What is required:
After the line containing "padding-left:28px; gap:12px; cursor:pointer;", copy nothing more; up to and including it, copy every line of the listing exactly from the first, leaving out the pictures.

□ □ □ □

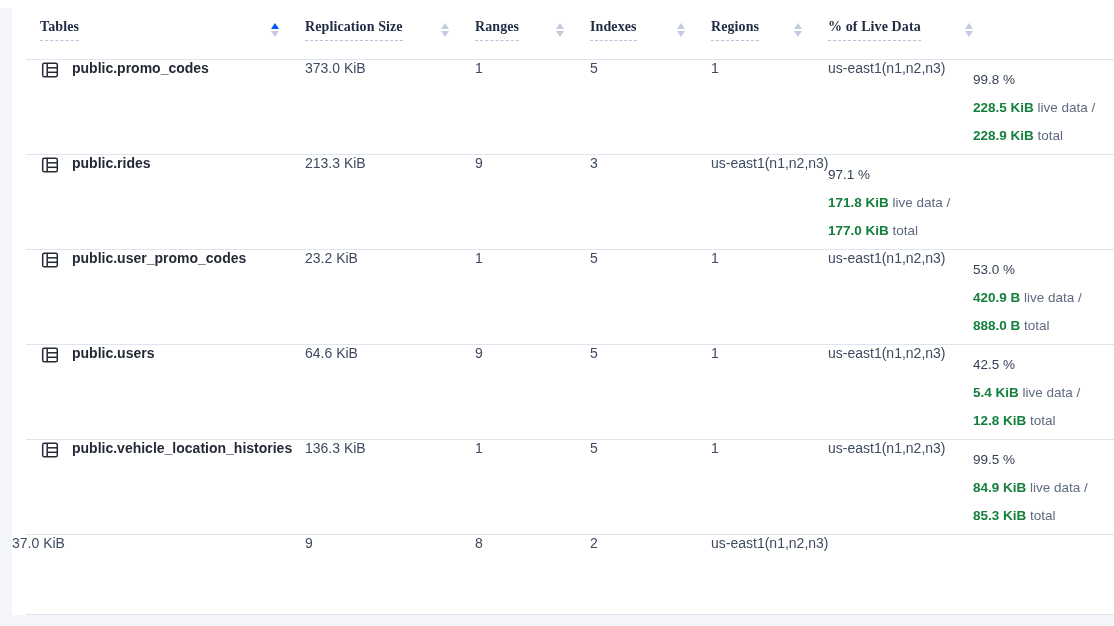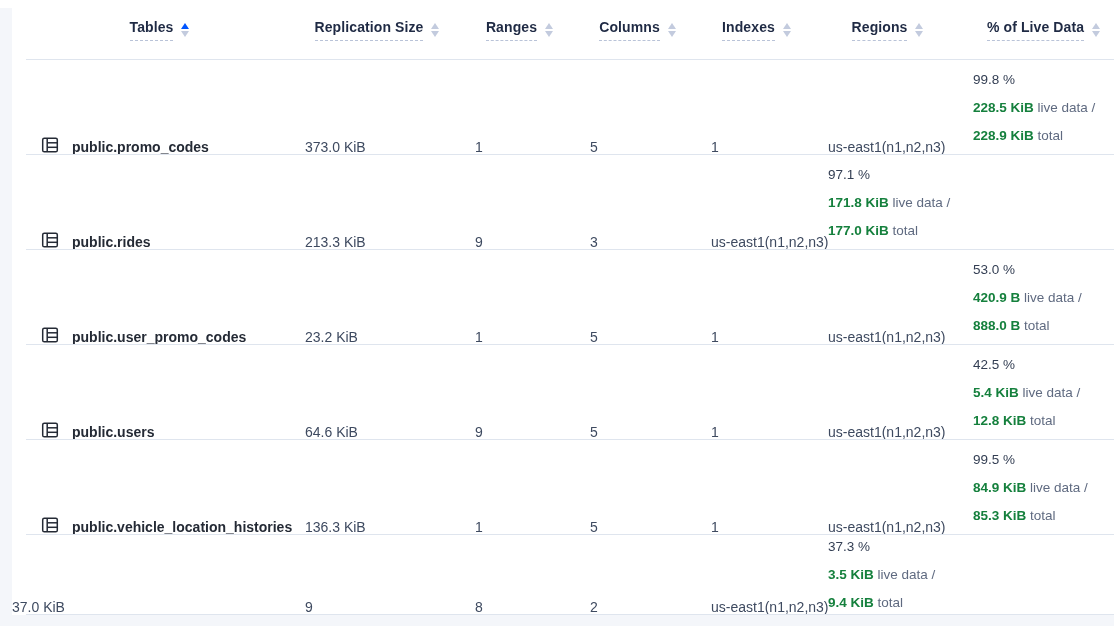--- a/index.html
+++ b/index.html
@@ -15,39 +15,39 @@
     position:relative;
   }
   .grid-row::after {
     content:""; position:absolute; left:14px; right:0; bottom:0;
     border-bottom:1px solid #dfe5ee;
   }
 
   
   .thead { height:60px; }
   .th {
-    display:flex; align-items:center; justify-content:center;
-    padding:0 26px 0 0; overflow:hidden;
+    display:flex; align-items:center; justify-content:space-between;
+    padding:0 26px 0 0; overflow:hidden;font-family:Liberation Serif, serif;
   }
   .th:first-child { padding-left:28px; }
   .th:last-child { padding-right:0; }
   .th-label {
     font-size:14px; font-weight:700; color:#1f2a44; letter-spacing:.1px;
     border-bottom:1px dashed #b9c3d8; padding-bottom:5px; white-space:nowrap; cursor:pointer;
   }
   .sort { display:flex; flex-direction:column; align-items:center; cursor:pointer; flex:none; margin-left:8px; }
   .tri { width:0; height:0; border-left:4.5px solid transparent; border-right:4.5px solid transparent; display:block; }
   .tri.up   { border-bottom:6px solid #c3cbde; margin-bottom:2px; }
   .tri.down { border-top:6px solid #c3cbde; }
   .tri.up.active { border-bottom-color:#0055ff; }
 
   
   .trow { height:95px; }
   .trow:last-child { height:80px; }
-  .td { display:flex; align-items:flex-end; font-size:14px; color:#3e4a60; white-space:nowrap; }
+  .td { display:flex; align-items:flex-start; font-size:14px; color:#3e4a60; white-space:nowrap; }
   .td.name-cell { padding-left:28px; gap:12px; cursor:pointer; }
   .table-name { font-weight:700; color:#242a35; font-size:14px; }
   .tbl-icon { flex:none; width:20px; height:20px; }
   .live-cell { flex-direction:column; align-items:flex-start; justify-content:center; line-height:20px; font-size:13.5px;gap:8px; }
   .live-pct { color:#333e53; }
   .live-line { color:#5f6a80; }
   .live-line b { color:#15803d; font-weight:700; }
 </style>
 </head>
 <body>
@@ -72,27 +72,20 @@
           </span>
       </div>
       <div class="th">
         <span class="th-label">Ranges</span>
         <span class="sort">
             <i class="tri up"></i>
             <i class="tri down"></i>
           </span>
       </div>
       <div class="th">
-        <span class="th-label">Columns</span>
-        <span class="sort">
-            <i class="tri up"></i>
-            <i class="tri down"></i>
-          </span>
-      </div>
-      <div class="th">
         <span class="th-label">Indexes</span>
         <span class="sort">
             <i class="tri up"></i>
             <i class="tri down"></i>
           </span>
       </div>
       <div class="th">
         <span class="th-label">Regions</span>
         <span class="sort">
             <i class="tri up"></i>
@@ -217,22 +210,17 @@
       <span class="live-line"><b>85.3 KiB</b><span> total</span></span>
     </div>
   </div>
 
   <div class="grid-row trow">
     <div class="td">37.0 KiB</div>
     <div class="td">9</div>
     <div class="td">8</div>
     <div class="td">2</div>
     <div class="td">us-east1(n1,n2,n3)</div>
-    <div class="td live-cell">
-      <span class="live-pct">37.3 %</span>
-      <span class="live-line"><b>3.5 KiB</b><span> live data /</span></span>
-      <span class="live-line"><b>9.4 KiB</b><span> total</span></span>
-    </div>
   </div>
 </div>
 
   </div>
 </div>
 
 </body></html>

□ □ □ □

Your response:
--- a/index.html
+++ b/index.html
@@ -15,39 +15,39 @@
     position:relative;
   }
   .grid-row::after {
     content:""; position:absolute; left:14px; right:0; bottom:0;
     border-bottom:1px solid #dfe5ee;
   }
 
   
   .thead { height:60px; }
   .th {
-    display:flex; align-items:center; justify-content:center;
-    padding:0 26px 0 0; overflow:hidden;
+    display:flex; align-items:center; justify-content:space-between;
+    padding:0 26px 0 0; overflow:hidden;font-family:Liberation Serif, serif;
   }
   .th:first-child { padding-left:28px; }
   .th:last-child { padding-right:0; }
   .th-label {
     font-size:14px; font-weight:700; color:#1f2a44; letter-spacing:.1px;
     border-bottom:1px dashed #b9c3d8; padding-bottom:5px; white-space:nowrap; cursor:pointer;
   }
   .sort { display:flex; flex-direction:column; align-items:center; cursor:pointer; flex:none; margin-left:8px; }
   .tri { width:0; height:0; border-left:4.5px solid transparent; border-right:4.5px solid transparent; display:block; }
   .tri.up   { border-bottom:6px solid #c3cbde; margin-bottom:2px; }
   .tri.down { border-top:6px solid #c3cbde; }
   .tri.up.active { border-bottom-color:#0055ff; }
 
   
   .trow { height:95px; }
   .trow:last-child { height:80px; }
-  .td { display:flex; align-items:flex-end; font-size:14px; color:#3e4a60; white-space:nowrap; }
+  .td { display:flex; align-items:flex-start; font-size:14px; color:#3e4a60; white-space:nowrap; }
   .td.name-cell { padding-left:28px; gap:12px; cursor:pointer; }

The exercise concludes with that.